For white Southerners and enslaved black people, the sight of a back like Peter’s was chillingly commonplace. Bloodhounds had chased him. FACT CHECK: We strive for accuracy and fairness.

Brutal Whipping.

It Just Surfaced. But Peter’s strafed back was perhaps the most visible—and significant—photograph of a former slave. John Cummings, a New Orleans lawyer and preservationist, has spent 16 years and nearly $8 million of his own money creating Whitney Plantation, which … As historian Michael Dickman notes, whipping was a common punishment on Southern plantations, though there was a debate about whether to use it sparingly to keep slaves from revolting. As he lay in bed recovering, the plantation owner fired the overseer. The spread also stoked confusion when Peter’s name was listed instead as “Gordon.”. “I have found a large number of the four hundred or so contrabands [people who had escaped slavery and were now protected by the Union Army] examined by me to be as badly lacerated as the specimen represented in the enclosed photograph,” J.W.

Peter was not the only runaway slave whose image helped stoke anti-slavery sentiments. Though Peter’s body was used as proof of the cruelty of slavery, accounts of his ordeal are saturated with the racism that pervaded American society, even among sympathetic white Northerners.

Three illustrations showing Peter after his escape, the welts from being whipped upon his back, and in uniform after he had joined the Union Army, featured in McPherson and Oliver in July, 1863. The photo was also decried as fake by the Copperheads, a nickname for a faction of Northerners who opposed the war and was loudly sympathetic of the South and of slave ownership. How Sally Hemings and Other Enslaved People Secured Precious Pockets of Freedom, The Last Slave Ship Survivor Gave an Interview in the 1930s. But if you see something that doesn't look right, click here to contact us! During Peter's enslavement on John and Bridget Lyons’ Louisiana plantation, Peter endured not just the indignity of slavery, but a brutal whipping that nearly took his life.

In 1850, Ward controlled six large plantations and produced 3.9 million pounds of rice.

The main method used to control the behaviour of slaves was the threat of having them whipped.

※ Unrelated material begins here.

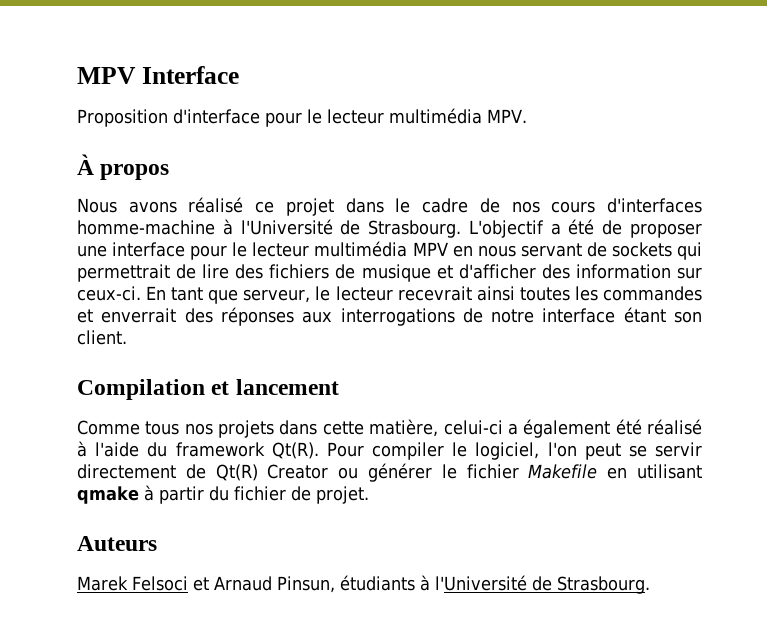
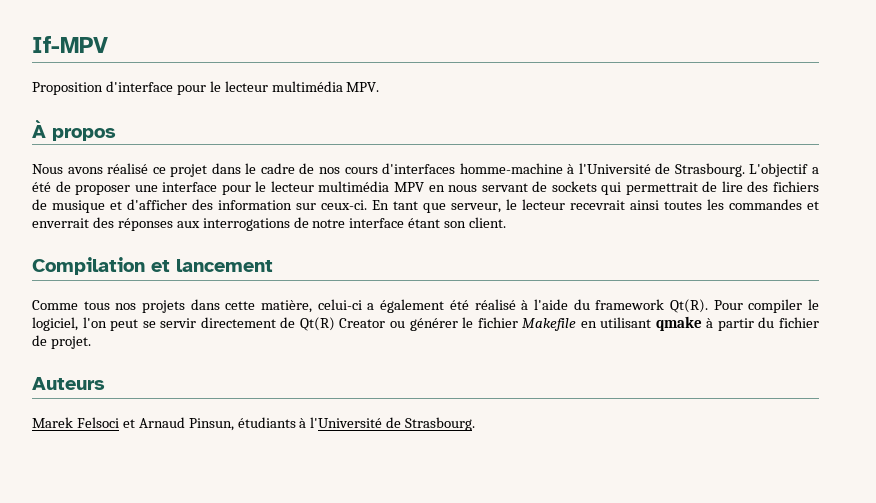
[77,66,239,84] MPV Interface -> [32,36,108,53] If-MPV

But though Peter’s experience was shared by thousands of enslaved people, it was foreign to many Northerners who had never witnessed slavery and its brutality with their own eyes. When he reached the soldiers, Peter’s clothing was ragged and soaked with mud and sweat. “It sent a thrill of horror to every white person present, but the few Blacks who were waiting…paid but little attention to the sad spectacle, such terrible scenes being painfully familiar to them all.”. Peter’s photo quickly spread across the nation.

He had survived, if barely. But Peter had already determined to escape. © 2020 A&E Television Networks, LLC. The whippings and beatings were usually so horrific and as bad as you could ever imagine.